He’s an Alice Cooper fan, and you can put that in ink


Jeremy Caughey is a huge Alice Cooper fan.

His Boardman home has two full rooms filled with nothing but memorabilia of the rock star.

There are vinyl albums (including a Japanese version of “Muscle of Love”], posters, buttons, sheet music, action figures, lunch boxes, trading cards, autographs, magazine clippings, mannequins, teddy bears and just about anything that can be imprinted, from shot glasses to golf balls to poker chips.

Autographs adorn album sleeves and other items. He even has the original handwritten lyric sheet for the song “Freedom,” torn from a notebook. It’s prominently displayed inside a glass-covered wall mounting.

Caughey is more than just a fan. As his business card notes, he’s a collector of all things Cooper — who, incidentally, was nominated for the Rock and Roll Hall of Fame last week. Caughey said he’ll offer a loan of his collection to the museum if it decides to put together an exhibition.

When I visited Caughey last week, he answered the door wearing a “Love It to Death” T-shirt, commemorating Cooper’s 1971 album. As he showed off his collection, he opened a closet to reveal a rack of at least a hundred concert T-shirts. “I will buy two of the same shirt,” he said. “One to wear and one to save.”

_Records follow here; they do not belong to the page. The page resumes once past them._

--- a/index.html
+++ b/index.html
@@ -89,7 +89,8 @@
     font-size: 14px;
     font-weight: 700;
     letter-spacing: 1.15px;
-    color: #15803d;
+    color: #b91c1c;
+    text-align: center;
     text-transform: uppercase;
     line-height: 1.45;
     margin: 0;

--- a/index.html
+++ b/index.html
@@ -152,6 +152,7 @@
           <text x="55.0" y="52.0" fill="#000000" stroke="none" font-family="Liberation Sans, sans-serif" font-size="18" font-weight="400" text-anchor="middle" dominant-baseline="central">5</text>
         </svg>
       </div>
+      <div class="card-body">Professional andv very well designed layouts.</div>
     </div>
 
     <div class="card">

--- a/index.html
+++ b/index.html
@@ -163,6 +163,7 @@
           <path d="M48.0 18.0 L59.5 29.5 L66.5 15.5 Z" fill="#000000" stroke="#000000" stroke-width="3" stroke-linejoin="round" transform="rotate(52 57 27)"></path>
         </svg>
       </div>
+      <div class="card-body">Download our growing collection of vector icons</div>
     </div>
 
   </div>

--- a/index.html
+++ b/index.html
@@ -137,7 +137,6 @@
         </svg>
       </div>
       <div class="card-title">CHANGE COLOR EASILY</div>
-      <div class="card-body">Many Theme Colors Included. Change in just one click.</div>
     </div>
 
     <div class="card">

The 37-year-old tattoo artist — he works at Artistic Dermagraphics in Boardman — has met Cooper about 30 or 40 times over the years and has seen him in concert more than a hundred times throughout the country.

Caughey’s first Cooper concert was a 1986 show in Pittsburgh. The first time he met his idol came in 2000. “I had met [Cooper’s] assistant at a concert once, and he kept seeing me at the shows,” said Caughey. “At one concert, in Toledo, the assistant tapped me on the shoulder and gave me a backstage pass.”

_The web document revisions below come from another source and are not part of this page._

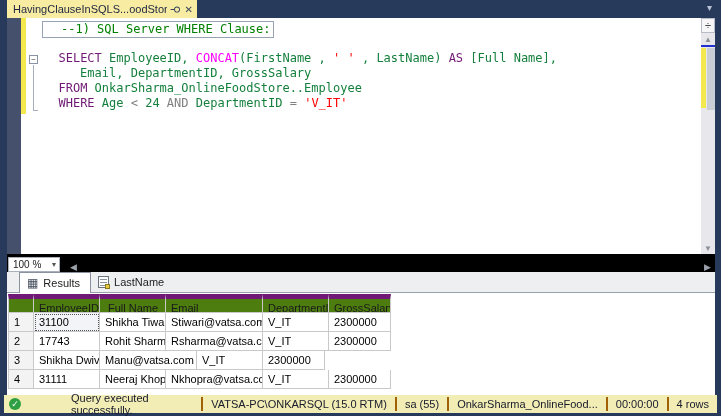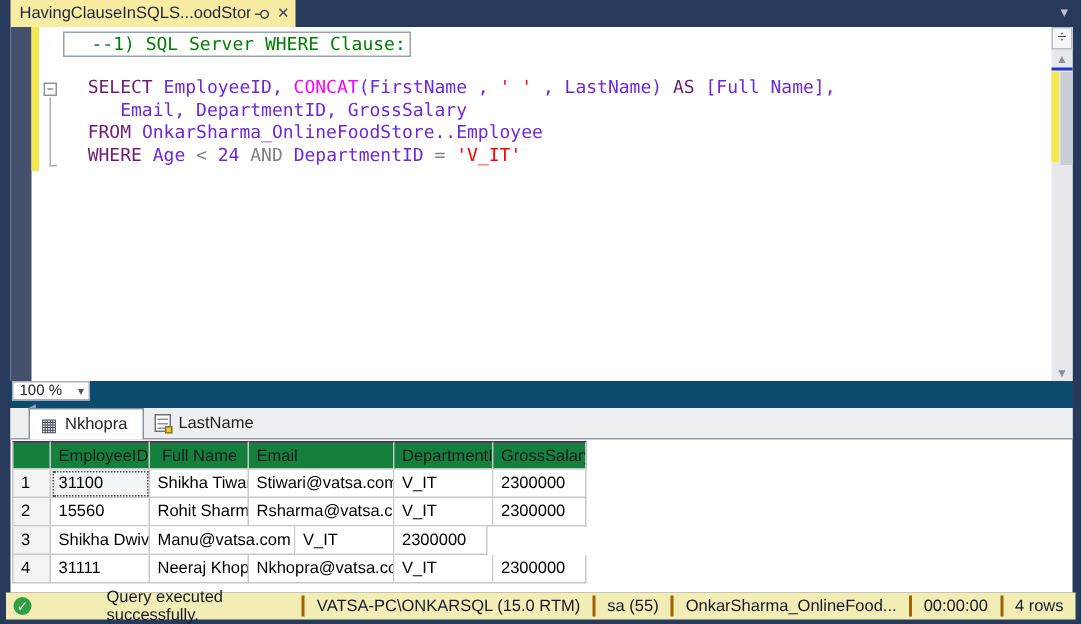--- a/index.html
+++ b/index.html
@@ -29,7 +29,7 @@
   .boxed .line-inner { border:1px solid #97a2b2; margin-left:-2px; padding:0 2px; }
   .tok-keyword { color:#701a75; } .tok-function { color:#ff00ff; }
   .tok-string { color:#ff0000; } .tok-comment { color:#008000;margin-left:16px; }
-  .tok-operator { color:#808080; } .tok-plain { color:#6d28d9; }
+  .tok-operator { color:#808080; } .tok-plain { color:#15803d; }
 
   .fold-box { position:absolute; left:22px; top:37px; width:9px; height:9px; background:#fff;
               border:1px solid #8a93a5; font-size:8px; line-height:7px; text-align:center; color:#444; }

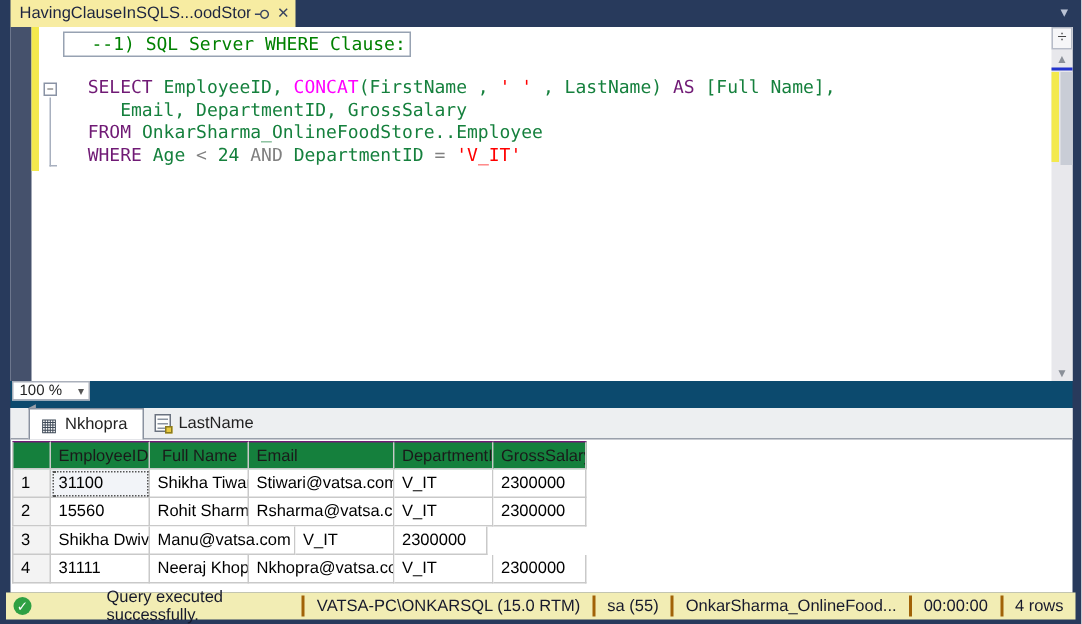--- a/index.html
+++ b/index.html
@@ -47,8 +47,8 @@
   .vs-thumb { position:absolute; top:30px; left:6px; width:8px; height:62px; background:#c9cdd6; }
 
   
-  .zoombar { position:absolute; left:7px; top:254px; width:708px; height:18px; background:#0c4a6e;
-             display:flex; align-items:flex-start;flex-direction:column; }
+  .zoombar { position:absolute; left:7px; top:254px; width:708px; height:18px; background:#000000;
+             display:flex; align-items:flex-end; }
   .zoom-combo { width:52px; height:15px; background:#ffffff; border:1px solid #aab0bb; margin-left:1px;
                 font-size:10px; color:#222; display:flex; align-items:center; padding-left:4px; }
   .zoom-combo .caret { margin-left:auto; padding-right:3px; font-size:8px; color:#555; }

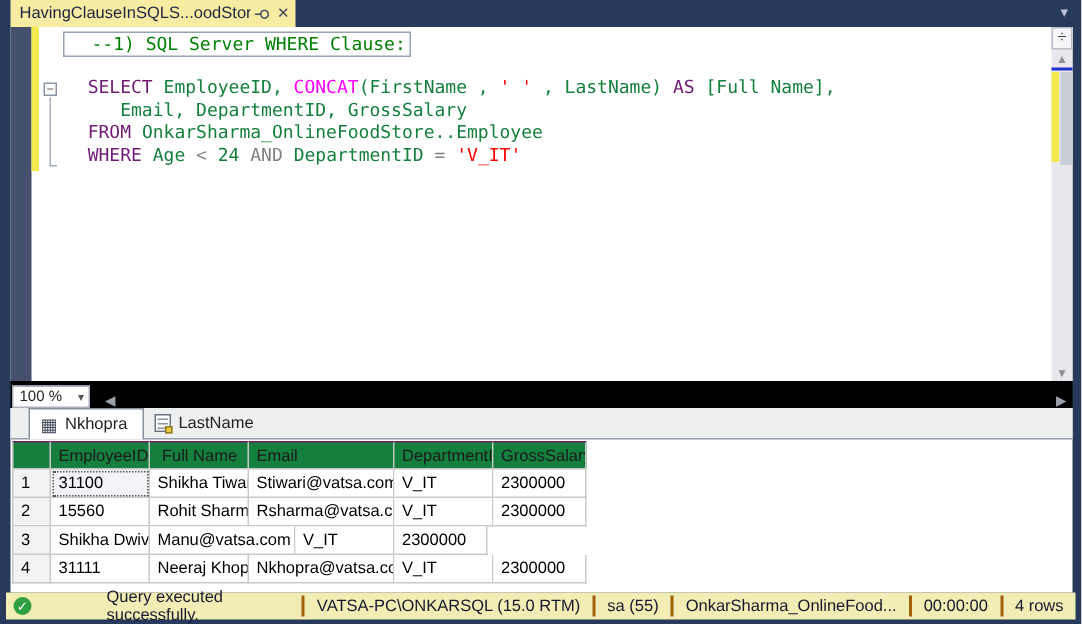--- a/index.html
+++ b/index.html
@@ -129,7 +129,7 @@
     <div class="rtabstrip">
       <div class="rtab active">
         <span class="grid-glyph">▦</span>
-        <span>Nkhopra</span>
+        <span>Results</span>
       </div>
       <div class="rtab">
         <span class="msg-glyph">

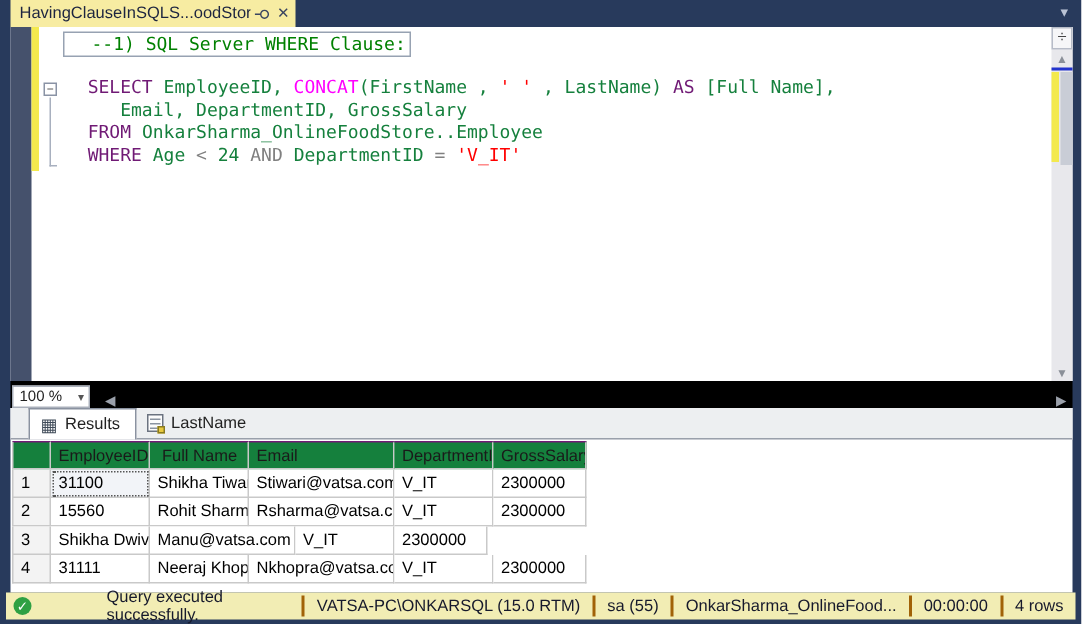--- a/index.html
+++ b/index.html
@@ -72,7 +72,7 @@
   .grid-row { display:flex; }
   .gcell { height:19px; border-right:1px solid #c9c9c9; border-bottom:1px solid #c9c9c9;
            padding:3px 4px 0 5px; overflow:hidden; white-space:nowrap; background:#fff; }
-  .ghead .gcell { background:#15803d; border-top:1px solid #701a75; color:#1a1a1a; }
+  .ghead .gcell { background:#4d7c0f; border-top:5px solid #701a75; color:#1a1a1a; }
   .rownum { width:26px; background:#f3f3f3; border-left:1px solid #c9c9c9; }
   .c0 { width:66px; } .c1 { width:66px;text-align:center; } .c2 { width:97px; } .c3 { width:66px; } .c4 { width:62px; }
   .gcell.focused { outline:1px dotted #555; outline-offset:-2px; background:#f2f4f8; }

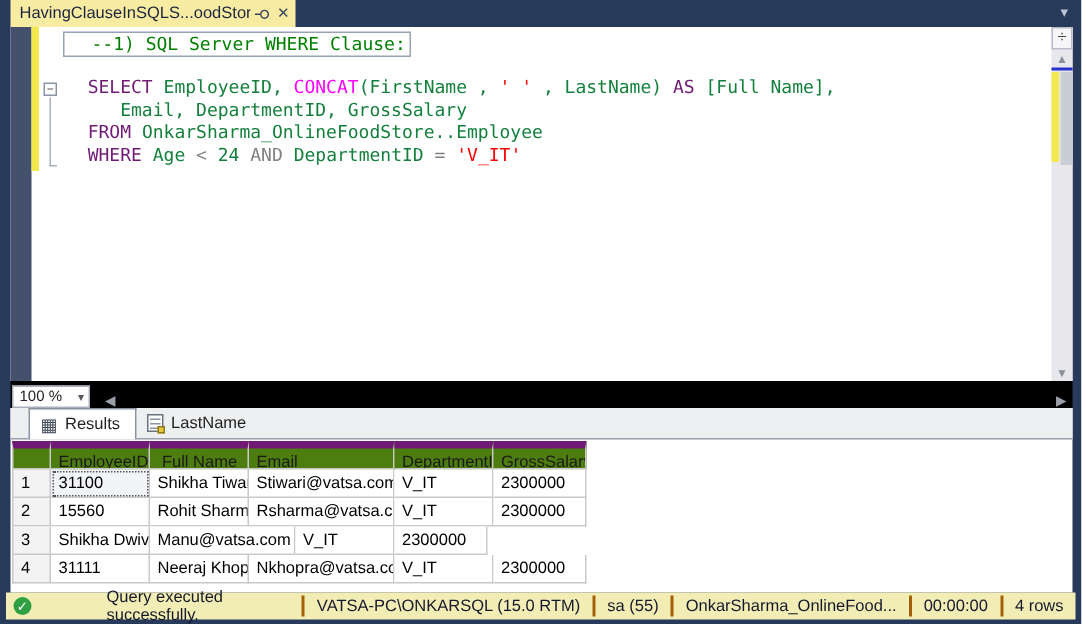--- a/index.html
+++ b/index.html
@@ -160,7 +160,7 @@
         </div>
         <div class="grid-row">
           <div class="gcell rownum">2</div>
-          <div class="gcell c0">15560</div>
+          <div class="gcell c0">17743</div>
           <div class="gcell c1">Rohit Sharma</div>
           <div class="gcell c2">Rsharma@vatsa.com</div>
           <div class="gcell c3">V_IT</div>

Of course, he’ll be at Saturday’s concert at Covelli Centre in Youngstown — and he also has a backstage pass.

(Trivia question: Has Alice Cooper ever played Youngstown before? Yes, on July 16, 2003, at the old B & B Backstage amphitheater in Boardman).

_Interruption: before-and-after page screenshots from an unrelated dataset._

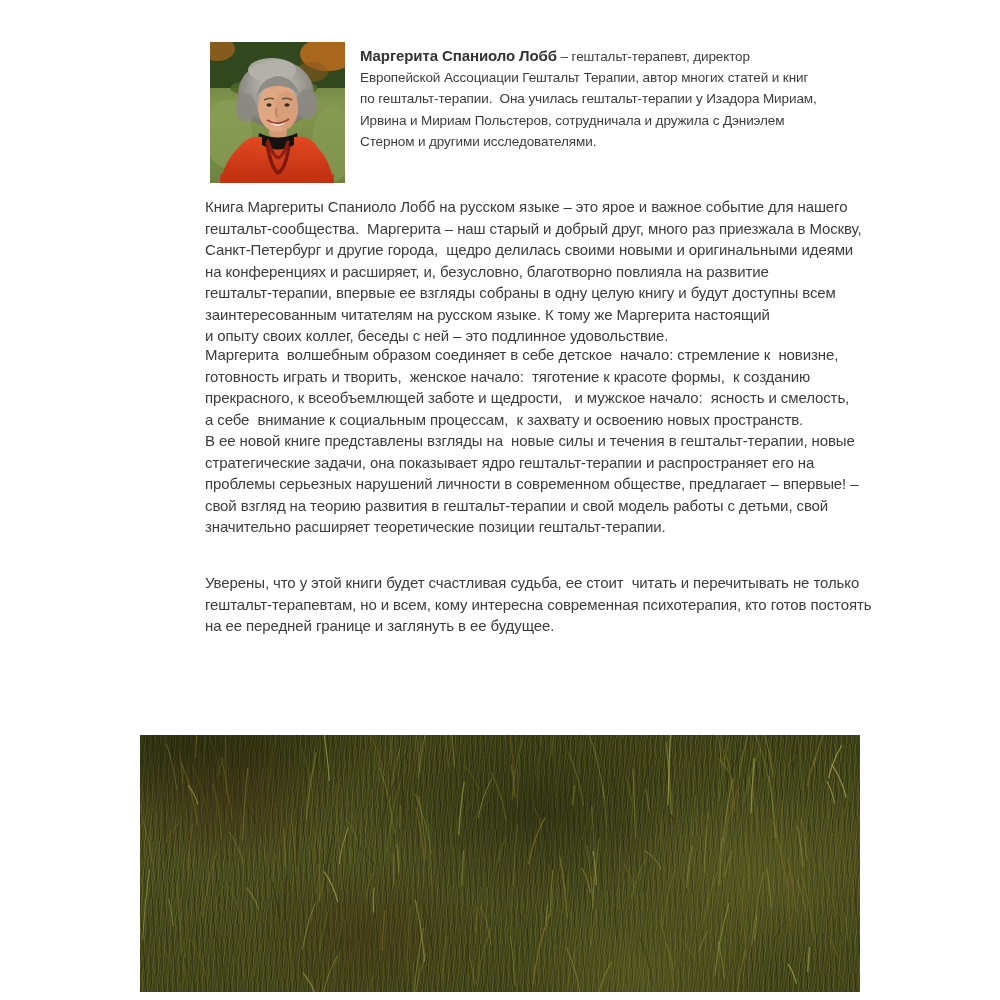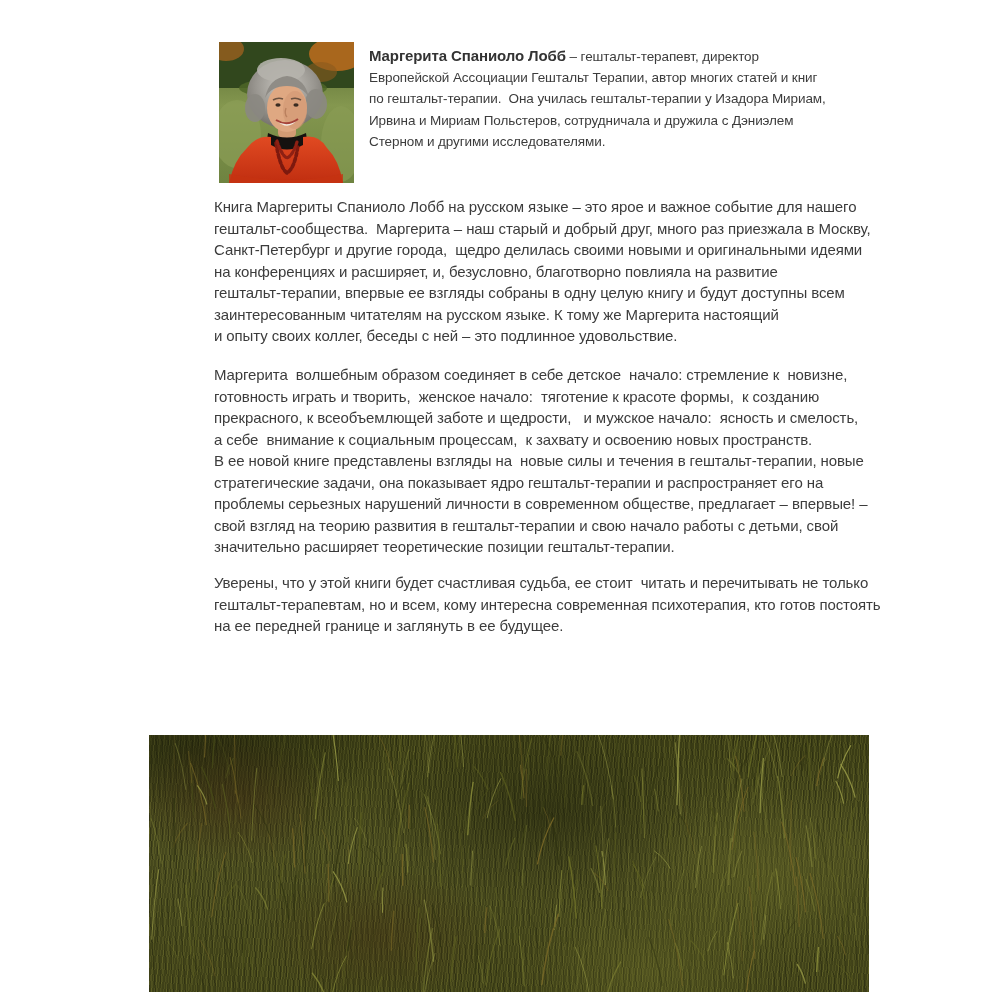--- a/index.html
+++ b/index.html
@@ -10,7 +10,7 @@
     color:var(--text,#3c3c3c);
     overflow:hidden;
   }
-  .page{position:absolute;inset:0;margin-left:9px;}
+  .page{position:absolute;inset:0;}
   .portrait{
     position:absolute;left:210px;top:42px;width:135px;height:141px;overflow:hidden;
   }

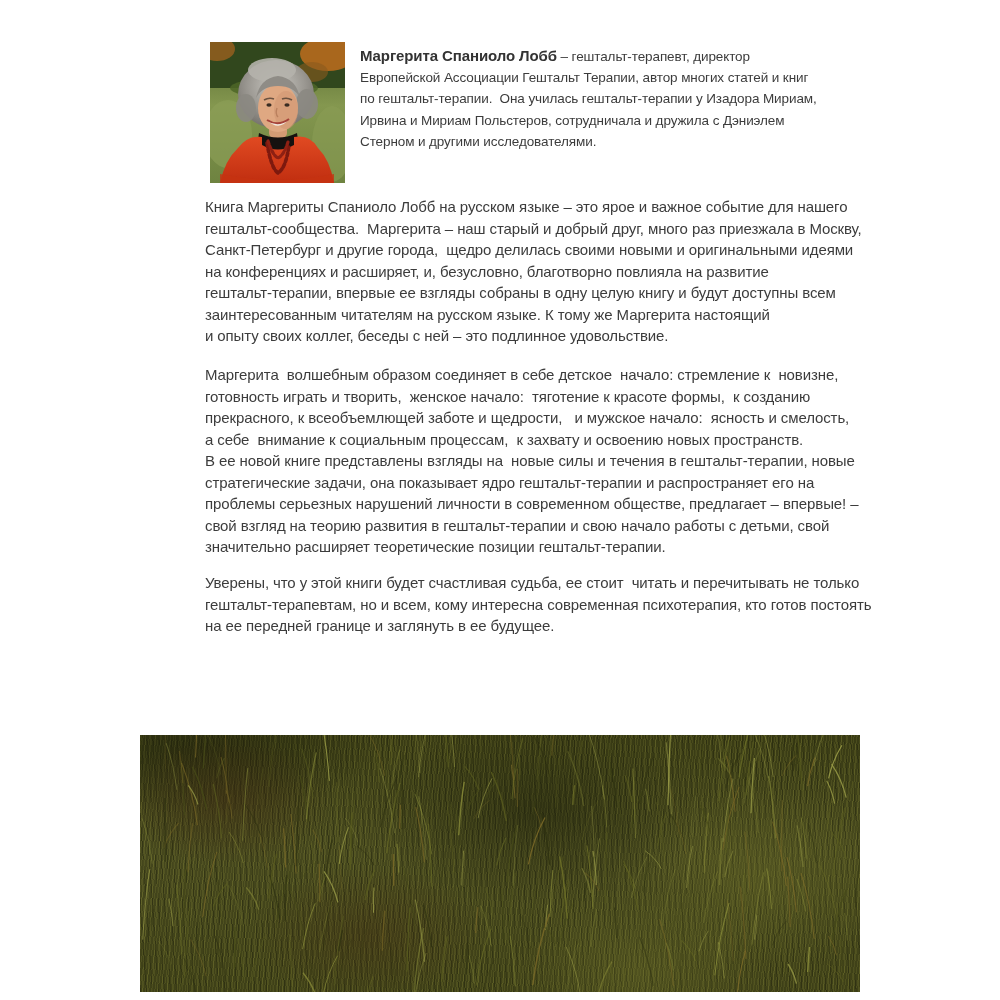--- a/index.html
+++ b/index.html
@@ -30,7 +30,7 @@
     font-size:15px;letter-spacing:-0.1px;
   }
   #para-1{top:196px;}
-  #para-2{top:364px;}
+  #para-2{top:344px;}
   #para-3{top:572px;}
   .grass{
     position:absolute;left:140px;top:735px;width:720px;height:257px;

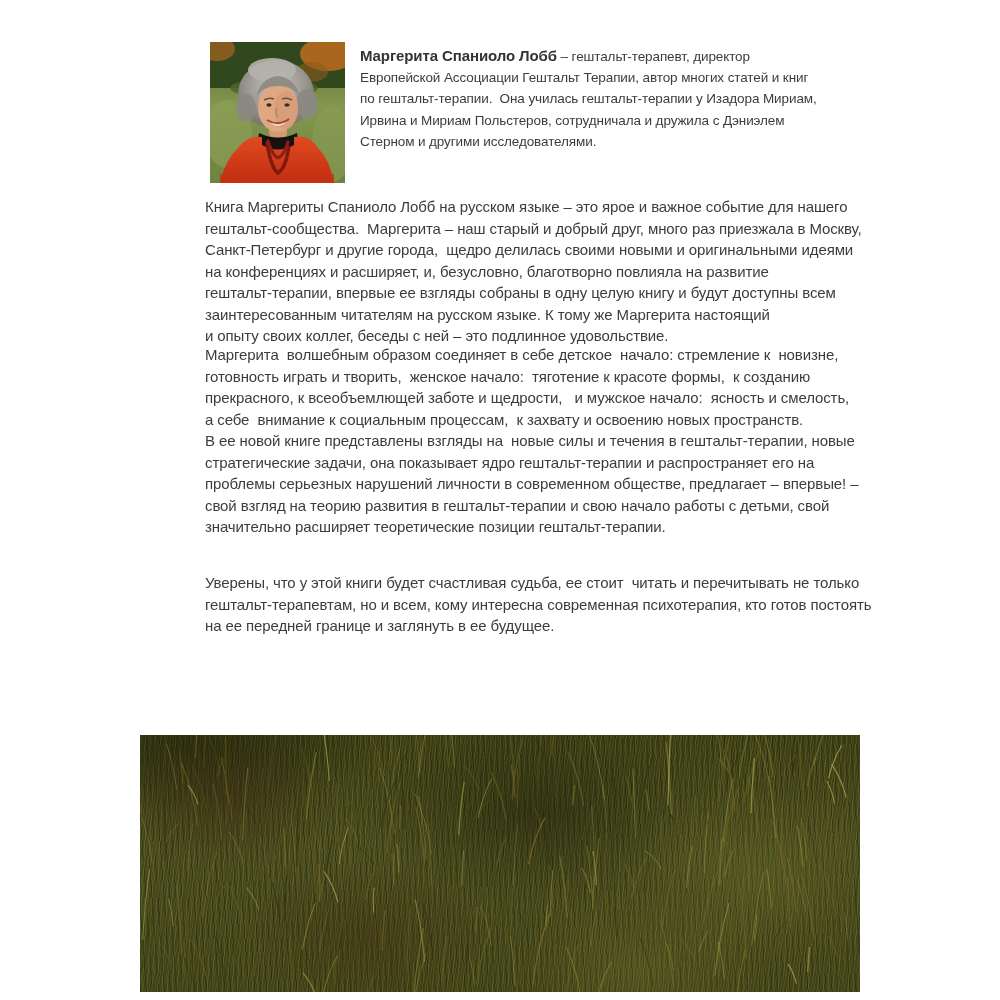--- a/index.html
+++ b/index.html
@@ -140,7 +140,7 @@
       <div class="tline">В ее новой книге представлены взгляды на  новые силы и течения в гештальт-терапии, новые</div>
       <div class="tline">стратегические задачи, она показывает ядро гештальт-терапии и распространяет его на</div>
       <div class="tline">проблемы серьезных нарушений личности в современном обществе, предлагает – впервые! –</div>
-      <div class="tline">свой взгляд на теорию развития в гештальт-терапии и свою начало работы с детьми, свой</div>
+      <div class="tline">свой взгляд на теорию развития в гештальт-терапии и свой модель работы с детьми, свой</div>
       <div class="tline">значительно расширяет теоретические позиции гештальт-терапии.</div>
     </div>
   <div class="para" id="para-3">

Caughey has tattoos all over his body, but one of his favorites is a baby’s head logo from the “Billion Dollar Babies” album. He showed it to Cooper once after a concert years ago and got a typically funny Cooper response: “He said, ‘Now I feel bad because I don’t have a tattoo of you,’” said Caughey.

The memorabilia collection keeps growing — and the Internet makes it all the easier. His customers at Artistic Dermagraphics have even taken to buying items for him if they spot a good piece.

A native of Bessemer, Pa., Caughey got hooked on Cooper in 1986 when he was 12. He loved Halloween and rock ’n’ roll. Alice Cooper, of course, embodied both. The rocker was the first to merge horror and theatricalism into his stage show — guillotines and lots of blood — and for the young Caughey, it proved an irresistible draw.

Caughey said he still loves Halloween and rock ’n’ roll. And his appreciation of Alice Cooper has only grown over the years.